# WORK INSTRUCTION
Below are some records. Write out the lines from the one containing "align-items: flex-start ->" to the last line, word for word, leaving out pictures.

# EXCERPTED RECORDS
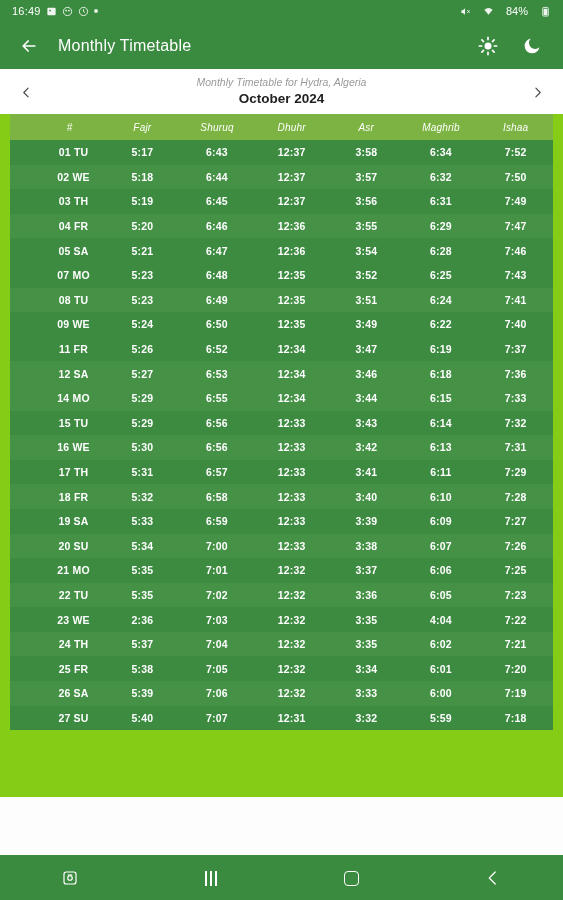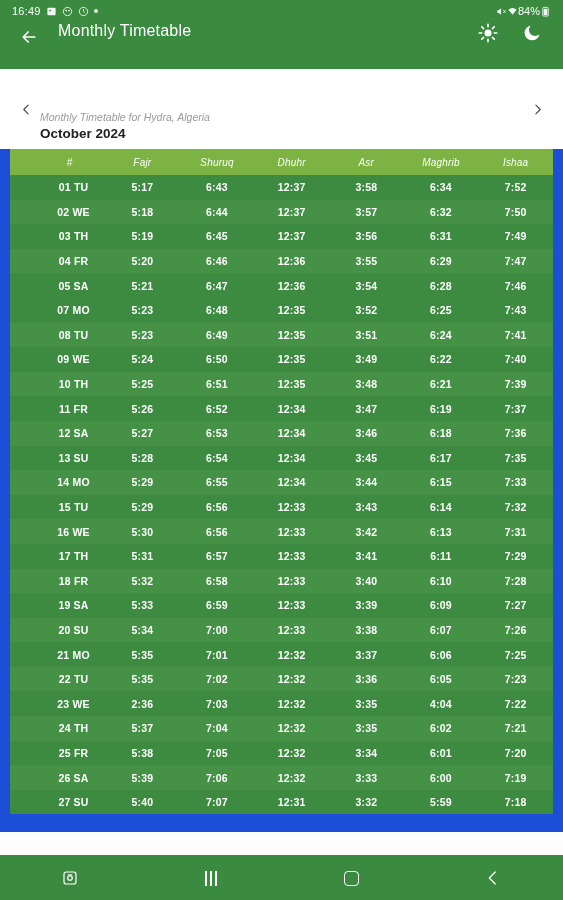"16:49" .screen { background: #1d4ed8 -> #84cc16 }
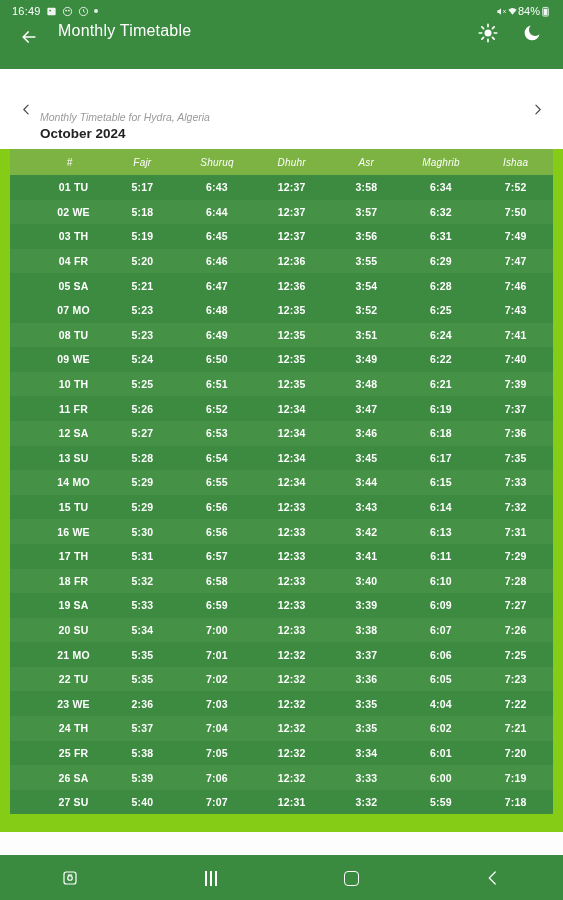"84%" .status-right { gap: 0 -> 12px }
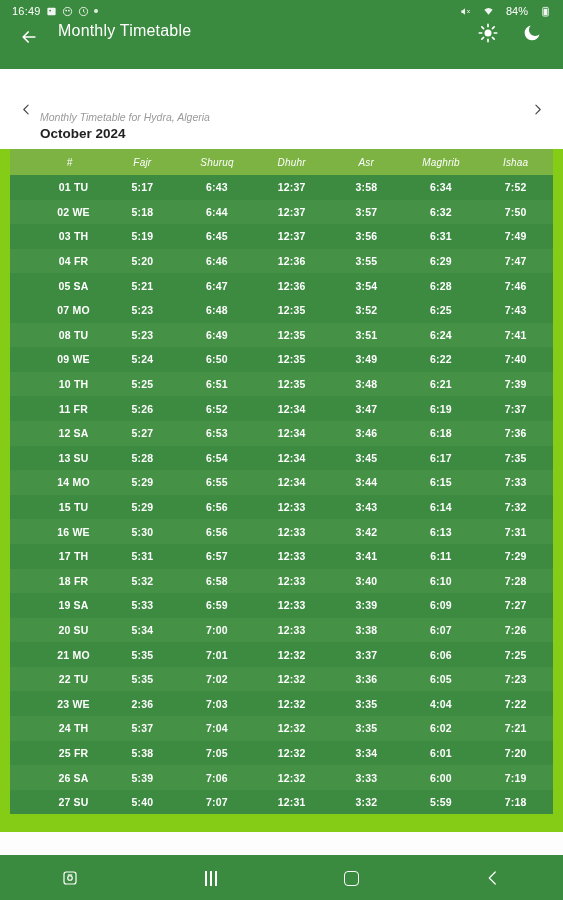"Monthly Timetable" .app-bar { align-items: flex-start -> center }
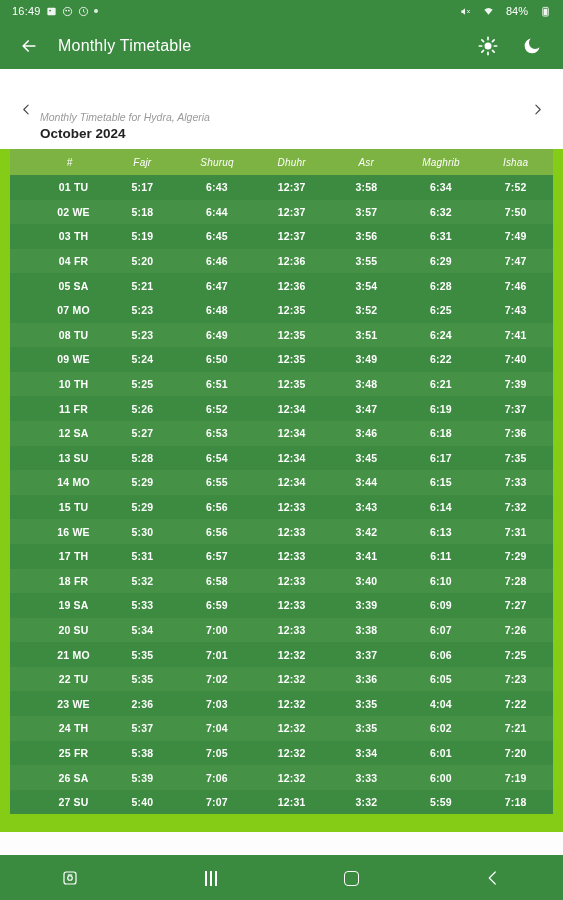"Monthly Timetable for Hydra, Algeria" .month-center { margin-top: 35px -> none; text-align: none -> center }
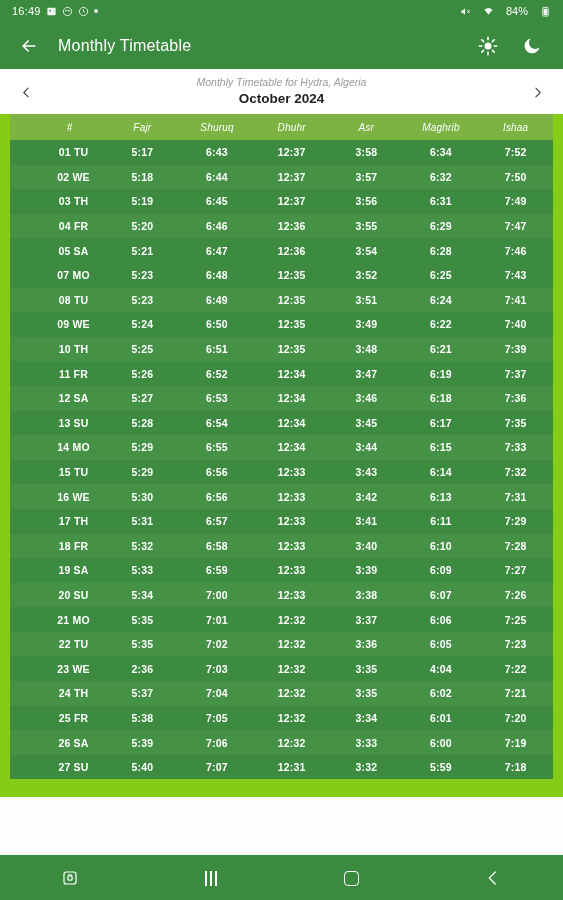"10 TH" tr.row-b { html: <tr> <td>10 TH</td> <td>5:25</td> <td>6:51</td> <td>12:35</td> <td>3:48</td> <td>6:21</td> <td>7:39</td> </tr> -> none }
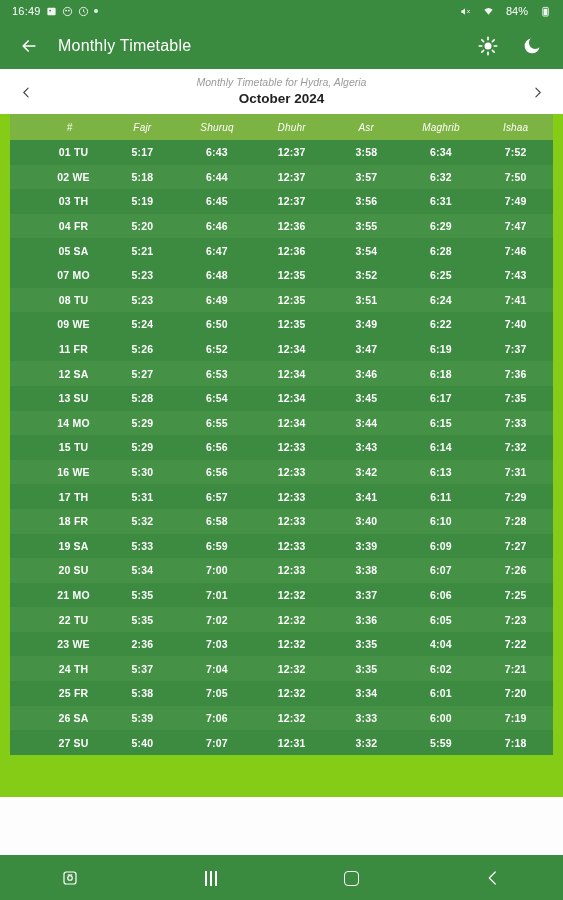"13 SU" tr.row-a { html: <tr> <td>13 SU</td> <td>5:28</td> <td>6:54</td> <td>12:34</td> <td>3:45</td> <td>6:17</td> <td>7:35</td> </tr> -> none }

# EXERCISE ANSWER
"Monthly Timetable" .app-bar { align-items: flex-start -> center }
"Monthly Timetable for Hydra, Algeria" .month-center { margin-top: 35px -> none; text-align: none -> center }
"10 TH" tr.row-b { html: <tr> <td>10 TH</td> <td>5:25</td> <td>6:51</td> <td>12:35</td> <td>3:48</td> <td>6:21</td> <td>7:39</td> </tr> -> none }
"13 SU" tr.row-a { html: <tr> <td>13 SU</td> <td>5:28</td> <td>6:54</td> <td>12:34</td> <td>3:45</td> <td>6:17</td> <td>7:35</td> </tr> -> none }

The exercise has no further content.